Concept in Definition ABC
Miscellanea / / July 04, 2021
By Javier Navarro, in Nov. 2016
The term apposition is part of the terminology of the grammar. Specifically, apposition is one of the elements of the subject of a sentence.
The apposition in the bimembres sentences
The two-member sentences are divided into subject and predicate. If we focus on the subject, there is always one more word important or core and in the case of the subject the nucleus is always a noun. However, this core is accompanied by other words that complete its meaning and these other words are modifiers, which can be direct or indirect. On the other hand, the nucleus has other elements that modify it and one of them is the apposition.
Let's see the previous explanation through a sentence as an example: Paco and Luisa, my uncles, turned fifty years of marriage. The nucleus verbal of this sentence is the verb form "complied". The subject is made up of "Paco and Luisa, my uncles". The core of the subject is Paco and Luisa. On the other hand "my uncles" is a building joint that is between commas and could be dispensed with and the sentence would have the same meaning.

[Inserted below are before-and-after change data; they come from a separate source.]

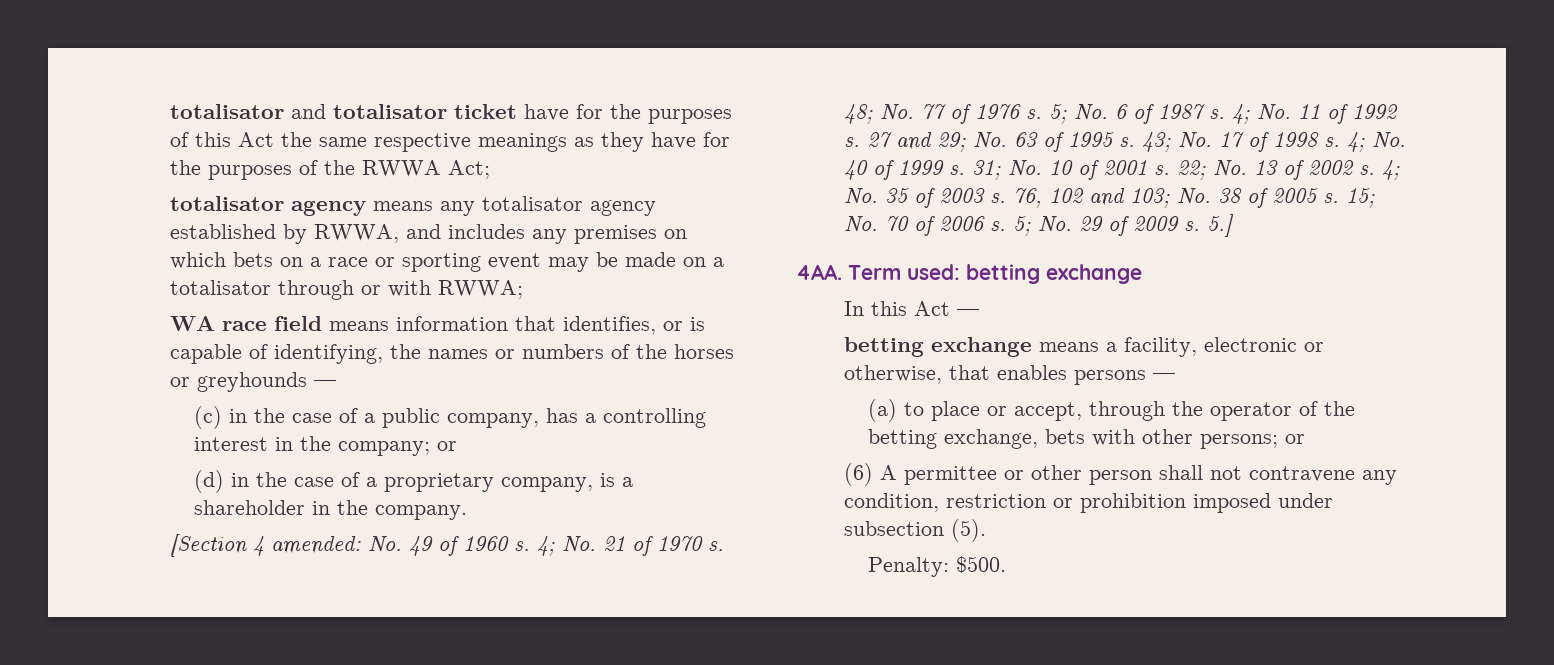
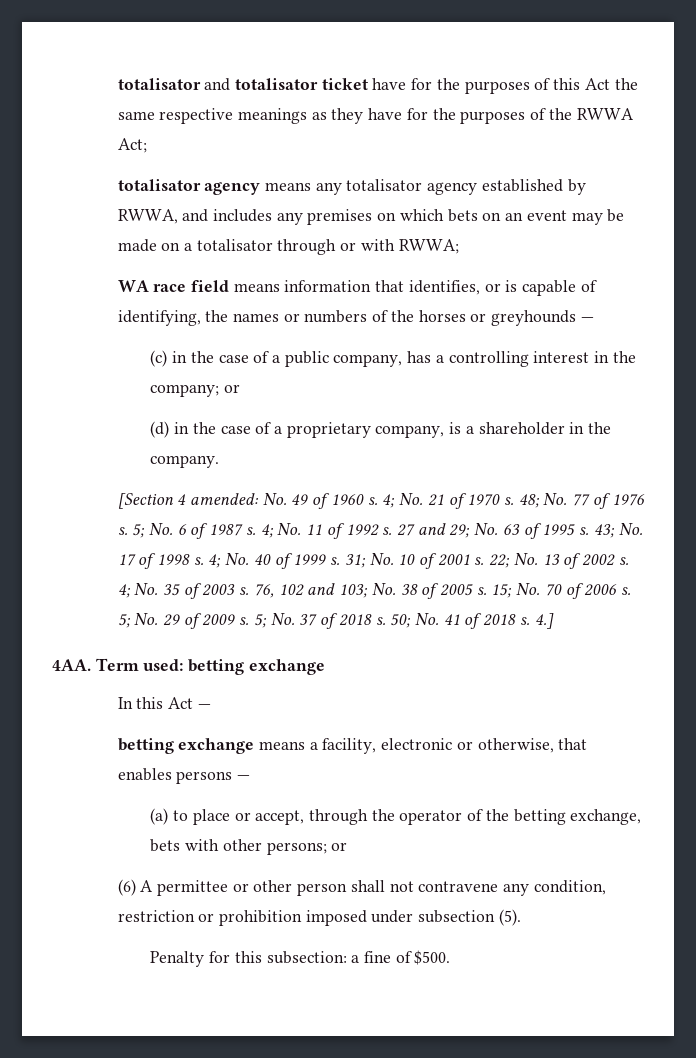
- totalisator agency means any totalisator agency established by RWWA, and includes any premises on which bets on a race or sporting event may be made on a totalisator through or with RWWA;
+ totalisator agency means any totalisator agency established by RWWA, and includes any premises on which bets on an event may be made on a totalisator through or with RWWA;
- 5.]
+ 5; No. 37 of 2018 s. 50; No. 41 of 2018 s. 4.]
- Penalty: $500.
+ Penalty for this subsection: a fine of $500.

Consequently, "my uncles" becomes a repetition of the subject (my uncles are Paco and Luisa) and precisely this idea of repetition of the subject is an apposition. In other words, an apposition is an element of the sentence that acts as a synonym for the core of the subject. The only difference between the core of the subject and the apposition is the order.

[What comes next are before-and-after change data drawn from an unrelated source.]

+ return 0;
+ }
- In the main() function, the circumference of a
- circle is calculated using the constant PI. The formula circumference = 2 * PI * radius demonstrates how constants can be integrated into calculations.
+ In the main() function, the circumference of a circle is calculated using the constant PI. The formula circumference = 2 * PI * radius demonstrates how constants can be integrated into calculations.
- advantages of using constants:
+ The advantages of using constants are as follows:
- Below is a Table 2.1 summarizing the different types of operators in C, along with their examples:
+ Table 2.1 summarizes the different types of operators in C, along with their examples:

To identify an apposition in a sentence, two aspects must be taken into account
1) is the information that repeats the core of the subject and
2) appears between commas (except in cases where the apposition is specific).
There are two types of appositions, the explanatory and the specific
The explanatory ones are those that go between commas and, as the name suggests, explain something. In the following sentence, "Madrid, capital of Spain, is a town immense ", the apposition is" capital of Spain ". On the other hand, the specific appositions are those that provide additional information about the subject. (for example, in the sentence "The Danube river runs through Europe", "Danube" is an apposition specific).
These forms of grammar construction provide additional information that may be dispensable (such as it happens with explanatory appositions) or essential, just as it happens with appositions specifics.
Explanatory appositions function as a subsection and in this sense they act in a similar way to parentheses.